The X-ray-induced transformations of simple chlorofluorocarbons (CFCl₃ and CF₂Cl₂) in solid noble-gas matrixes (Ne, Ar, Kr, and Xe) at 7 K were studied in order to elucidate basic mechanisms of the radiation–chemical degradation with possible implications for stratospheric and extraterrestrial ice chemistry. The decomposition of parent molecules and formation of products were monitored by FTIR spectroscopy, and the identification was supported by ab initio calculations at the CCSD­(T) level.
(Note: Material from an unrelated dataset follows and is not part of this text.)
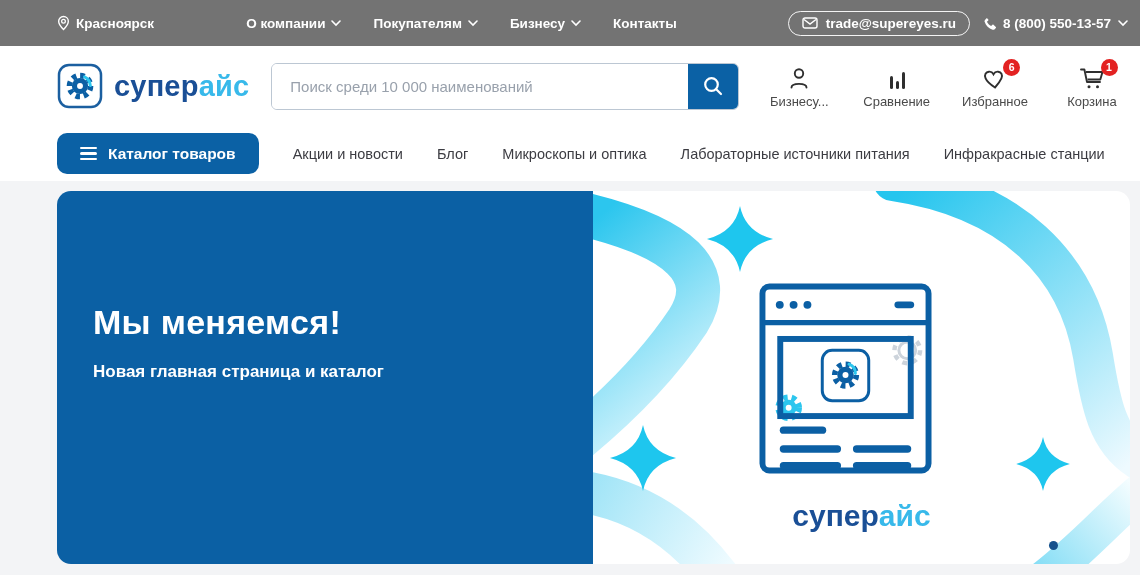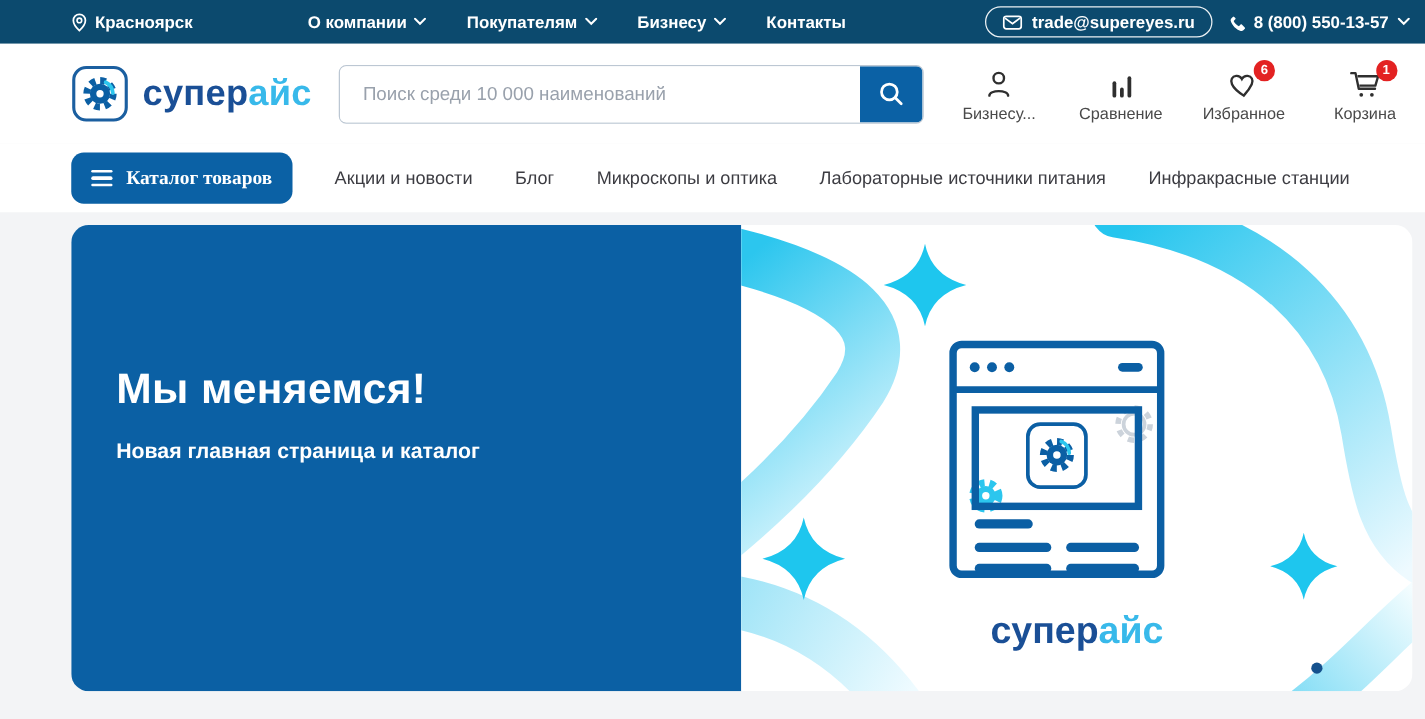"Красноярск" .topbar { background: #0c4a6e -> #737373; height: 35px -> 46px }
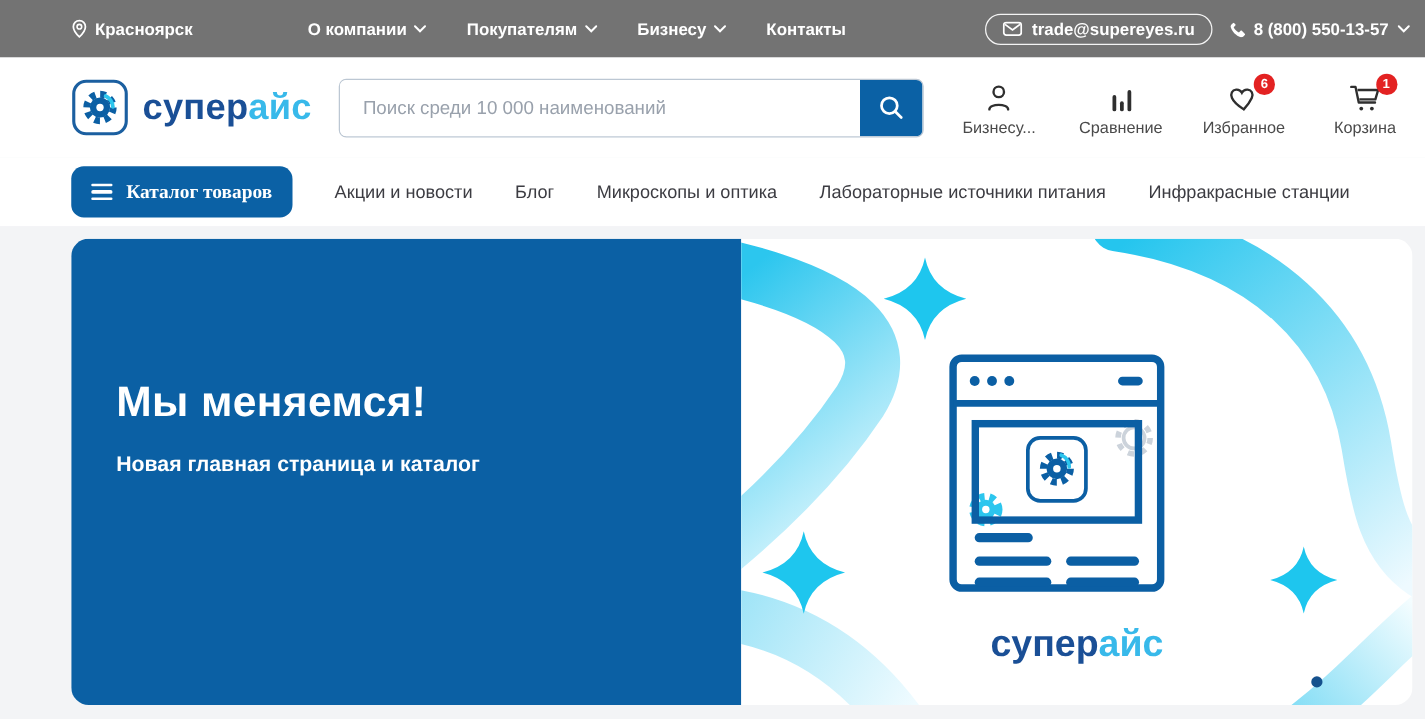"Каталог товаров" .catalog-btn { font-family: Liberation Serif, serif -> Liberation Sans, sans-serif; padding: 0 16px -> 0 23px }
It was shown that the ionic reaction channels were predominating in most cases (except for CF₂Cl₂/Xe system). The primary radical cations (CFCl₃^+• and CF₂Cl₂^+•) are either stabilized in matrixes or undergo fragmentation to yield the corresponding secondary cations (CFCl₂⁺, CCl₃⁺, CF₂Cl⁺) and halogen atoms. The probability of fragmentation through different channels demonstrates a remarkable matrix dependence, which was explained by the effect of excess energy resulting from the exothermic positive hole transfer from matrix atoms to freon molecules. A qualitative correlation between “hot” ionic fragmentation at low temperatures and gas-phase ion energetics was found. However, dissociative electron attachment leads to formation of neutral radicals (CFCl₂^• or CF₂Cl^•) and chloride anions. One more possible way of dissociative electron attachment in the case of CF₂Cl₂ is formation of CF₂^•• and Cl₂^–•. A general scheme of the radiation-induced processes is proposed.